What happened to America? What happened to the “melting pot” I learned about in elementary school? What happened to the country founded and fueled by immigrants? What happened to the American Dream and the land of opportunity? What happened to the strive for “liberty and justice for all”? What happened to the dreams of America which we have yet to truly fulfill?
The results of this election, no matter who you voted for, are staggering. Despite Americans going through a tumultuous eight months of sheltering in place and marching in the streets, this election was not a sign of change to come. Despite the current president being impeached by the House of Representatives for Abuse of Power and Obstruction of Congress, this election was not a removal from office. Despite the threads that hold our democracy together thinning, this election was not a stitch to keep it together until we can start to rebuild.
This election was not a landslide to make up for the past four years. This election was an embrace of this apparent new form of politics in America; one plagued by hyperpartisanship between political opponents and doing anything it takes to stay in power.
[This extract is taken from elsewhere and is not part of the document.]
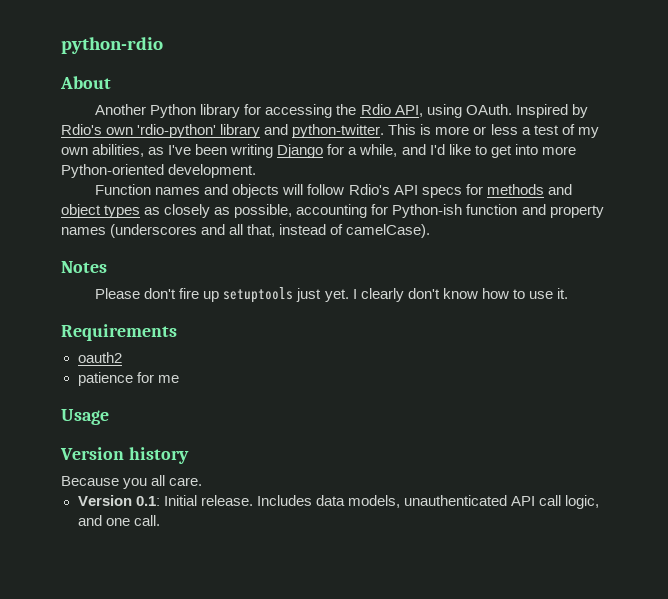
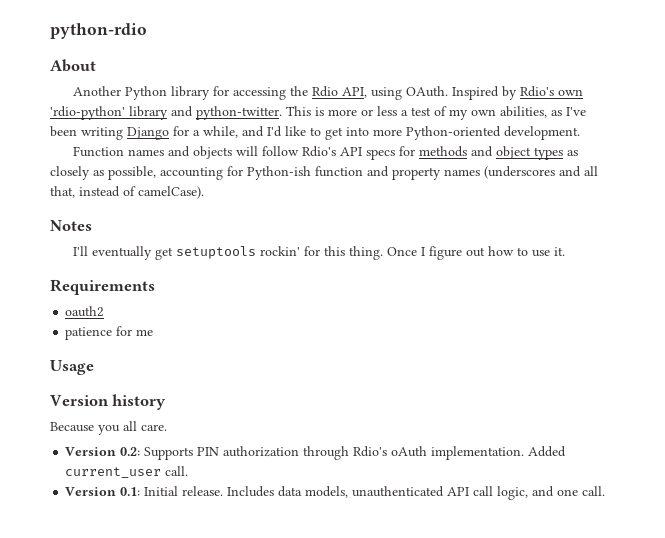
- Please don't fire up setuptools just yet. I clearly don't know how to use it.
+ I'll eventually get setuptools rockin' for this thing. Once I figure out how to use it.
+ Version 0.2: Supports PIN authorization through Rdio's oAuth implementation. Added current_user call.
If America can’t be unified after people of color are killed in the streets, women and the LGBT community have to fight for their rights, and thousands of Americans die every day, what will it take?
What will it take for everyone in America to let me decide who I marry? What will it take for my pre-existing condition to not define if I’m allowed to get healthcare? What will it take for women in this country to have control over choices that affect them personally? What will it take for every single American to not only matter, but to be valued and respected?
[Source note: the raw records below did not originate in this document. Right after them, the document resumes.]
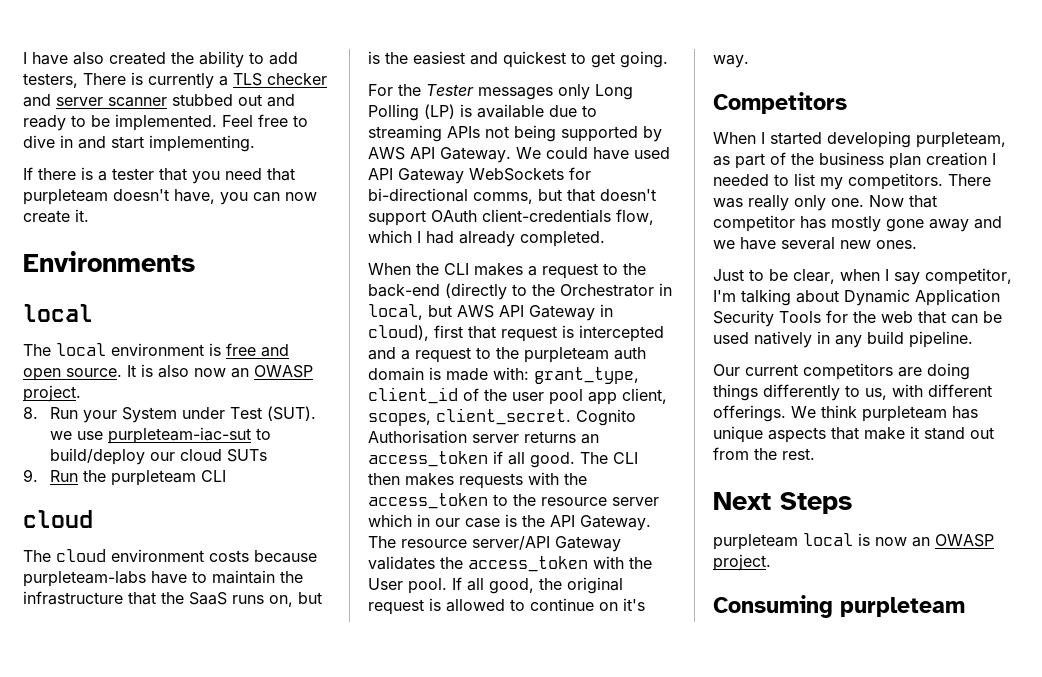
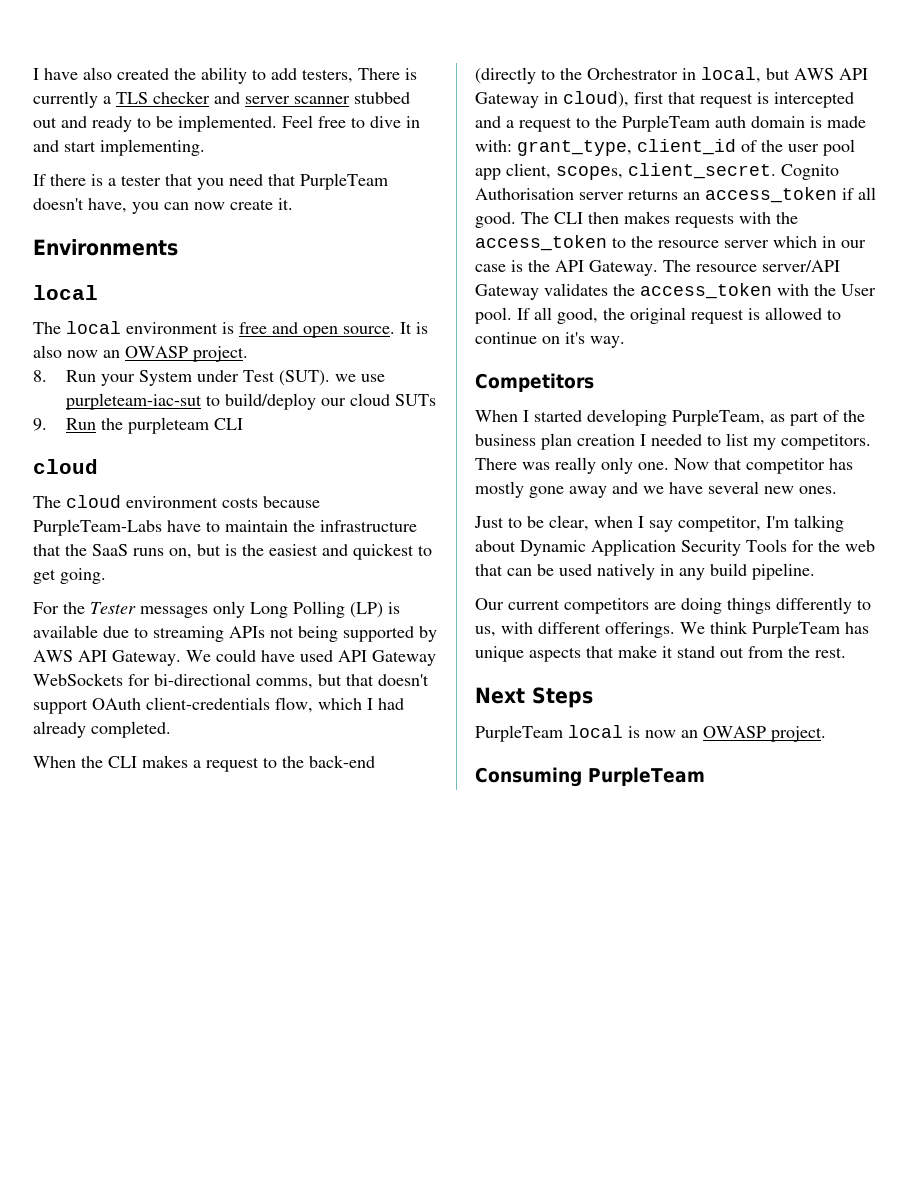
- If there is a tester that you need that purpleteam doesn't have, you can now create it.
+ If there is a tester that you need that PurpleTeam doesn't have, you can now create it.
- The cloud environment costs because purpleteam-labs have to maintain the infrastructure that the SaaS runs on, but is the easiest and quickest to get going.
+ The cloud environment costs because PurpleTeam-Labs have to maintain the infrastructure that the SaaS runs on, but is the easiest and quickest to get going.
- When the CLI makes a request to the back-end (directly to the Orchestrator in local, but AWS API Gateway in cloud), first that request is intercepted and a request to the purpleteam auth domain is made with: grant_type, client_id of the user pool app client, scopes, client_secret.
+ When the CLI makes a request to the back-end (directly to the Orchestrator in local, but AWS API Gateway in cloud), first that request is intercepted and a request to the PurpleTeam auth domain is made with: grant_type, client_id of the user pool app client, scopes, client_secret.
- When I started developing purpleteam, as part of the business plan creation I needed to list my competitors.
+ When I started developing PurpleTeam, as part of the business plan creation I needed to list my competitors.
- We think purpleteam has unique aspects that make it stand out from the rest.
+ We think PurpleTeam has unique aspects that make it stand out from the rest.
- purpleteam local is now an OWASP project.
+ PurpleTeam local is now an OWASP project.
- Consuming purpleteam
+ Consuming PurpleTeam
One thing is clear: our work is not done. Despite the fact that Biden won, it is evident that America is still divided. I’m realizing now that I’ve spent the past year in the middle of my echo chamber. I was exposed to what I wanted to see, and I ignored the few sources contradicting my beliefs, hoping it was simply a minority. However, as we move on from this election, we need to work even harder to come together as a nation, and to create change not only locally, but nationally.
Part of that unity has to come from leadership from the president and other elected officials. However, the push for change in America needs to be an effort across the country, not just in D.C.
We need to engage not only the few voices in our local communities who we disagree with, but also those in farther reaching counties. We know that populous counties typically support progressive candidates; large cities are usually more diverse and democratic. Therefore, we need to protect the progress made in those cities, but also start engaging with smaller towns to bring about equality and change, and begin to change hearts and minds.
No matter who is in the White House, the battle for the soul of our nation lies in every single one of us. We all have the power to go out into communities and to create change, and we all need to harness that power.